= Exercise description =
Where a line of the entries below includes the string "Johnson", count it. Give only the resulting number.

= Given records =

=== Section Start ===

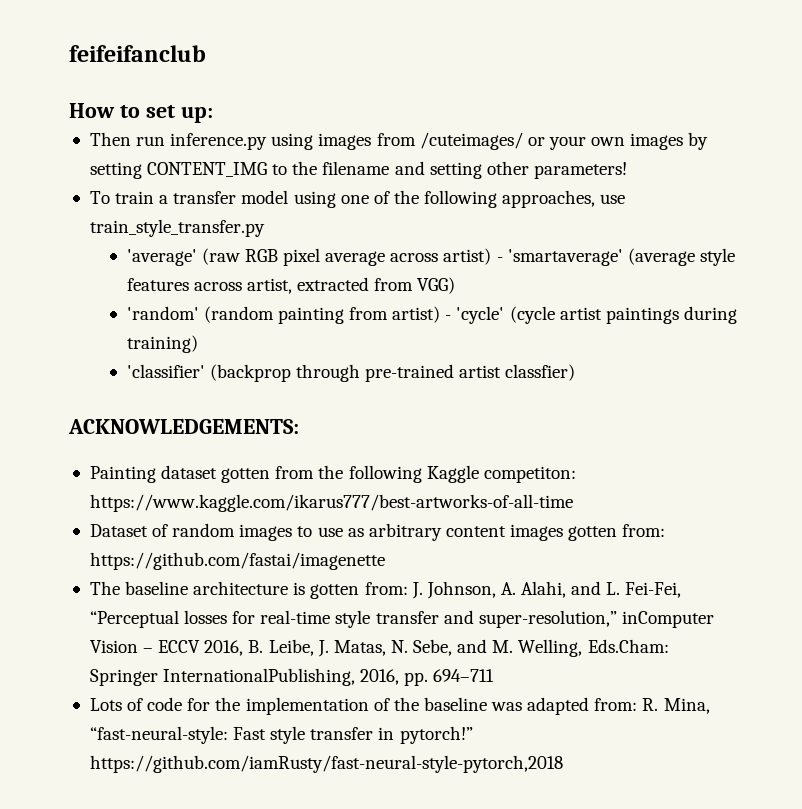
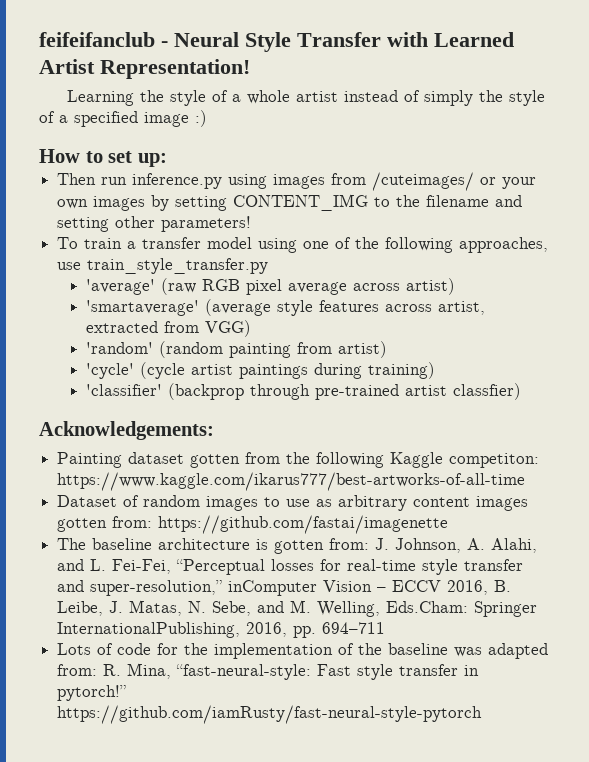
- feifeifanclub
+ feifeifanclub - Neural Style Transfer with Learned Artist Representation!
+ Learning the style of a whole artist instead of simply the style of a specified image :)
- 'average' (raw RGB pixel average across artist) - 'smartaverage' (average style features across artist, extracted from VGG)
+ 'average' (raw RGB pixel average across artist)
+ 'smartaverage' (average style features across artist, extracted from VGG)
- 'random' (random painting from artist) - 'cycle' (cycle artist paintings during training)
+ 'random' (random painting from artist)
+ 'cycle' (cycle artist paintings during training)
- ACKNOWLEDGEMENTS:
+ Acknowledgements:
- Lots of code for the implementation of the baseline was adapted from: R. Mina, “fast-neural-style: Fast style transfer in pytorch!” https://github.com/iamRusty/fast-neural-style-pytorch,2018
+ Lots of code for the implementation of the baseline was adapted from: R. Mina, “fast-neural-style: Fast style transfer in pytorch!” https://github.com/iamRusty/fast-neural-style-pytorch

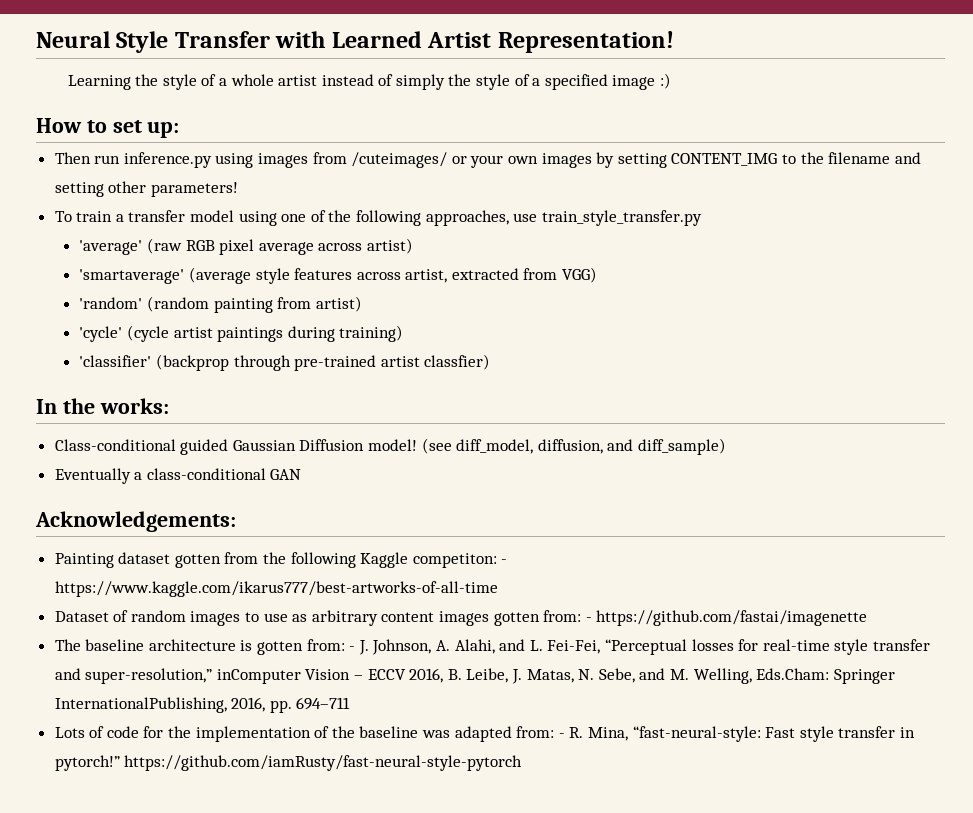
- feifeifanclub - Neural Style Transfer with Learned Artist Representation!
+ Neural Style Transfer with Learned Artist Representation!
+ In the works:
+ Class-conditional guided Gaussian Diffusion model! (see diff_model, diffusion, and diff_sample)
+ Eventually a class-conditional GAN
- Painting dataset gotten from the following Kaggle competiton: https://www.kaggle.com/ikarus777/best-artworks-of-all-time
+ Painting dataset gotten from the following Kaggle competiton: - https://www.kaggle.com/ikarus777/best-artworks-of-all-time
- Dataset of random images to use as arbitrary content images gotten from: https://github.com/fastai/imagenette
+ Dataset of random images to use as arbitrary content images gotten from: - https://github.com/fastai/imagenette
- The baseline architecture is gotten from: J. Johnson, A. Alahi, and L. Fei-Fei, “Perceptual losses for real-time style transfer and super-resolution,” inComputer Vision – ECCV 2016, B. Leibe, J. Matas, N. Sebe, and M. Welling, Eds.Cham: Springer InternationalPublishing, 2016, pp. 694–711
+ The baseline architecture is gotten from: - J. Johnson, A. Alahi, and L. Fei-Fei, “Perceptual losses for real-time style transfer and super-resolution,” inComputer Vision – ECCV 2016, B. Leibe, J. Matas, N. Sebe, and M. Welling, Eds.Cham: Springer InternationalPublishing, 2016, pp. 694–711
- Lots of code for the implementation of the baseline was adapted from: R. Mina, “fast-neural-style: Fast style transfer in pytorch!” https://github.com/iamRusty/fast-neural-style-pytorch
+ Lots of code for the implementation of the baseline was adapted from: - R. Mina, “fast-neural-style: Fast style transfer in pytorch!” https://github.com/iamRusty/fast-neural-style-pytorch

=== Section End ===
=== Section Start ===

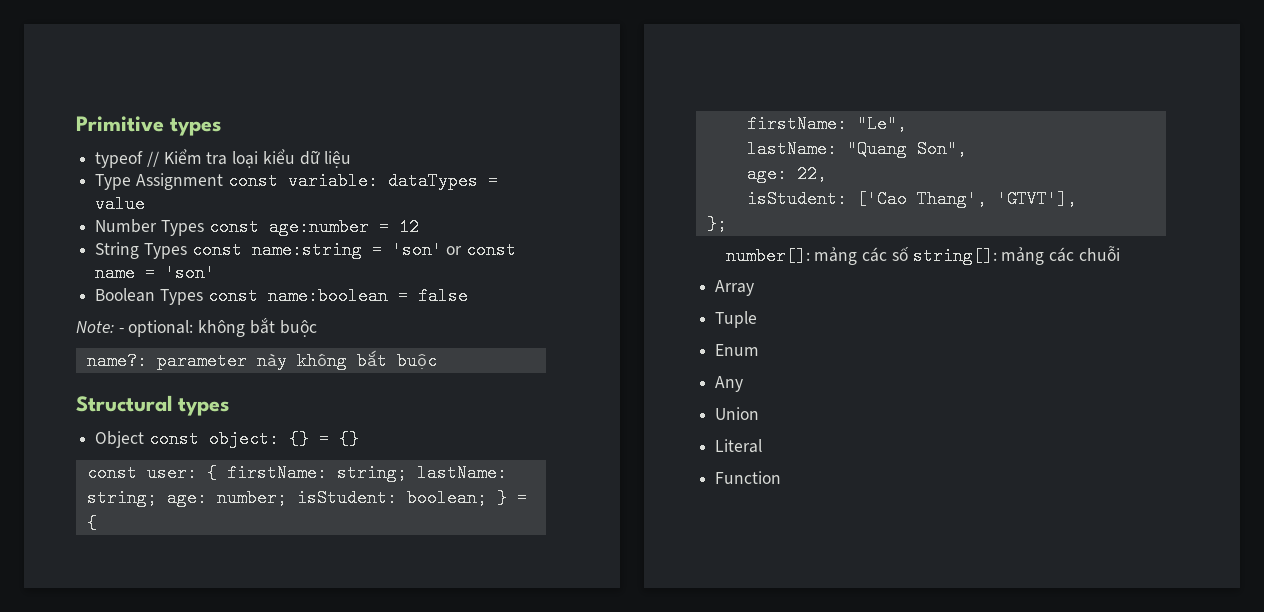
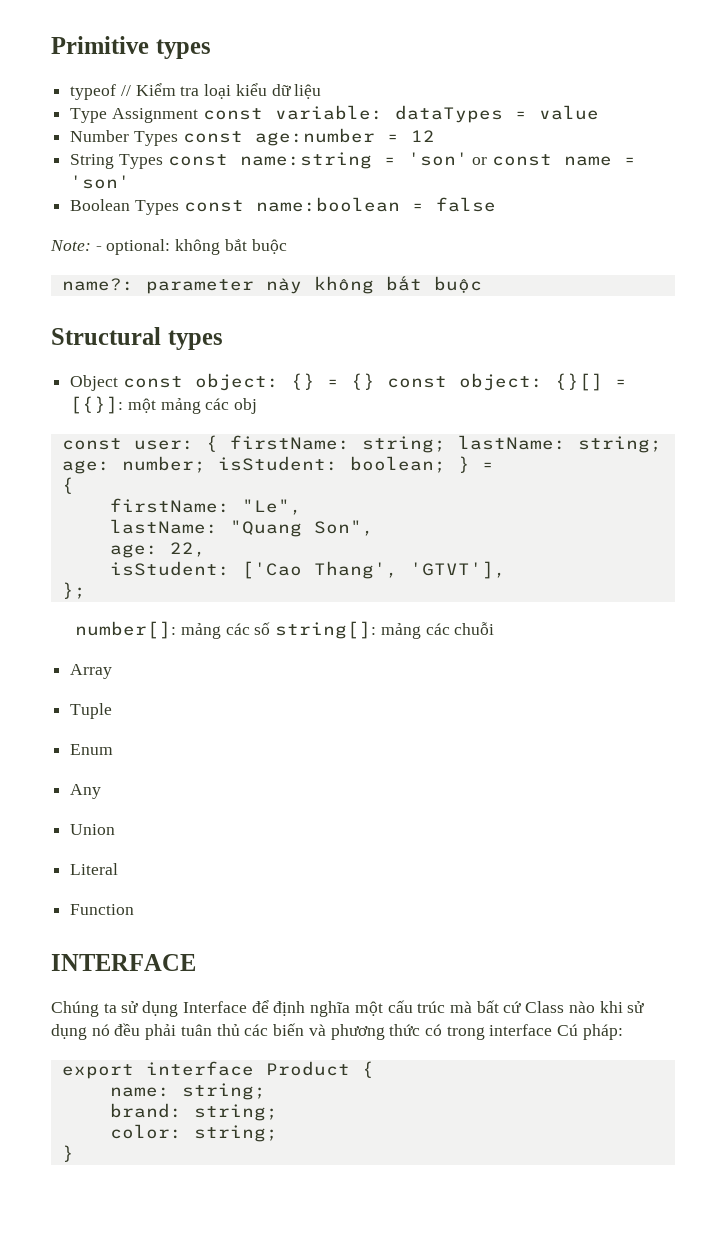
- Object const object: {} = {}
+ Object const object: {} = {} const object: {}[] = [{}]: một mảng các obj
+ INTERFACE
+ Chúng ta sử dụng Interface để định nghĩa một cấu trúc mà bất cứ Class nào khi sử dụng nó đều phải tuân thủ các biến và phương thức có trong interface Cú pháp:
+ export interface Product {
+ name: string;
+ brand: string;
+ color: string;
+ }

=== Section End ===

= Solution for this exercise =
2